Winter Activities in Colorado that are Not Skiing
Some of the most well-known ski towns also make the best vacation destinations for nonskiers. You’ll find everything from frozen recreation like tubing and ice skating, to sporadic festivals, and year-round fun such as mesmerizing museums and restaurants.
Here are the best Colorado winter vacations for nonskiers:
Aspen Art Museum. Photo: Hans Kundnani
Aspen is a rewarding place to visit even if it didn’t host internationally fawned-over skiing. This western Colorado mountain town is a place of great political and cultural importance.
It’s home to the Aspen Institute, an international nonprofit think tank, the Aspen Music Festival and School, and the Aspen Art Museum, a 33,000-square-foot, four-level building known for showcasing drawings, paintings, sculptures, multimedia installations, and electronic media from pioneering contemporary artists.
For beer-loving non-skiers, Aspen Brewery is a spot that shouldn’t be missed. From delectable seasonal pours to unique barrel-aged selections, you’ll love knocking a couple back at their tap house. After a drink or two, a massage can do wonders, which is great since Aspen is home to a couple of world-renowned spas.
History buffs will get a kick out of Aspen’s Hotel Jerome, a charming and storied establishment that opened in 1889. Hotel Jerome is also home to J-Bar, which serves up a boozy milkshake with a bizarre and unappetizing name. The “Aspen Crud” was a favorite drink among the Tenth Mountain Division soldiers that trained in Aspen during WWII.
The Aspen Historical Society currently offers tours of the hotel Tuesdays and Thursdays at 1:30 pm. And, though shows usually take place during the evening, Belly Up is a mandatory stop if you’re a music fan. This sleek venue is relatively small but manages to bring in artists you’d normally see in a sold-out amphitheater.
Belly Up has hosted The Killers, Widespread Panic, The Chainsmokers, Jack White, Lil Wayne, The Avett Brothers, Snoop Dogg, B.B. King, Phoenix, Jimmy Buffet, and many other beloved musical acts since opening its doors back in 2005.
Gold Pan Saloon in Breckenridge. Photo: The Gold Pan Saloon
Coloradans and out-of-staters alike enjoy Breckenridge’s fun, historical atmosphere, plentiful bars and restaurants, and its rewarding cultural offerings. Breck has its own Arts District which hosts drop-in classes, musical performances, and events celebrating ceramics, drawing, printmaking, metal-smithing, textiles, and painting.
If you’re looking to sip on something tasty in an iconic, historical Colorado setting, head over to the Gold Pan Restaurant and Bar. This charming spot was established in 1861, the same year America’s Civil War broke out.
Cajun food is probably the furthest thing from people’s minds when they head up to a place like Breckenridge, but the Lost Cajun serves up authentic and highly addictive Louisiana cuisine that’s earned a considerable amount of buzz and accolades over the years.
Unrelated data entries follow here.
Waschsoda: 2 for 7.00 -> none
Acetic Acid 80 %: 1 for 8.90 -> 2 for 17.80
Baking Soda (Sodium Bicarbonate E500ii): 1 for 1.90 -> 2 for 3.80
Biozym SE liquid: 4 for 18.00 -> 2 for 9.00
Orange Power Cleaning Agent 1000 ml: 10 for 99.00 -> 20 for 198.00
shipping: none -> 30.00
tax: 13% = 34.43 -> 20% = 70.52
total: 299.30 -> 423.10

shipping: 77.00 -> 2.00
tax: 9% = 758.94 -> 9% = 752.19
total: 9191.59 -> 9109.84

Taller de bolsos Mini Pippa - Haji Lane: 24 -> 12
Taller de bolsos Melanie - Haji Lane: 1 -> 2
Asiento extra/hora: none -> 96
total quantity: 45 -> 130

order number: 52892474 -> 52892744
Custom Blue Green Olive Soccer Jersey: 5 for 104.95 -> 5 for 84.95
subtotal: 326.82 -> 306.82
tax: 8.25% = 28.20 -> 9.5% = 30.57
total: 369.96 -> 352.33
Holding the title for the Western Slope’s oldest year-round theatre company, Backstage Theatre puts on shows like A Christmas Carol, The Great Gatsby, and The Beauty Queen of Leenane. Breckenridge’s Historic District is one of the largest in Colorado, with great offerings like walking tours and fascinating museums, all within view of the astounding Tenmile Range of peaks.
For how small of a town Breckenridge is, it hosts an impressive amount of bars and restaurants, many of which feature live music. If you’re dying to explore gorgeous, snowy terrain surrounding Breckenridge but don’t care for skiing, try snowshoeing on one of the many scenic trails surrounding the town.
And if you’re lucky enough to be in town during the annual Breckenridge International Snow Sculpture Championships, it’s an event you absolutely have to see. Teams of skilled snow sculptors travel to Breckenridge from around the world every year to create delicate and massive works of art out of snow that will ignite your imagination.
If you’re too early for that event, check out Ullr Fest, Breckenridge’s winter festival, and one of the rowdiest parties you’ll find in the Rocky Mountains all winter.
Elk Avenue in Crested Butte. Photo: Cody Wellons
Crested Butte is one of the most scenic spots not only in Colorado but also in all of America’s mountain west region. Exuding a quaint mountain vibe, this town is great for spending time with family. Start your trip by being pulled around Crested Butte on a horse-drawn sleigh.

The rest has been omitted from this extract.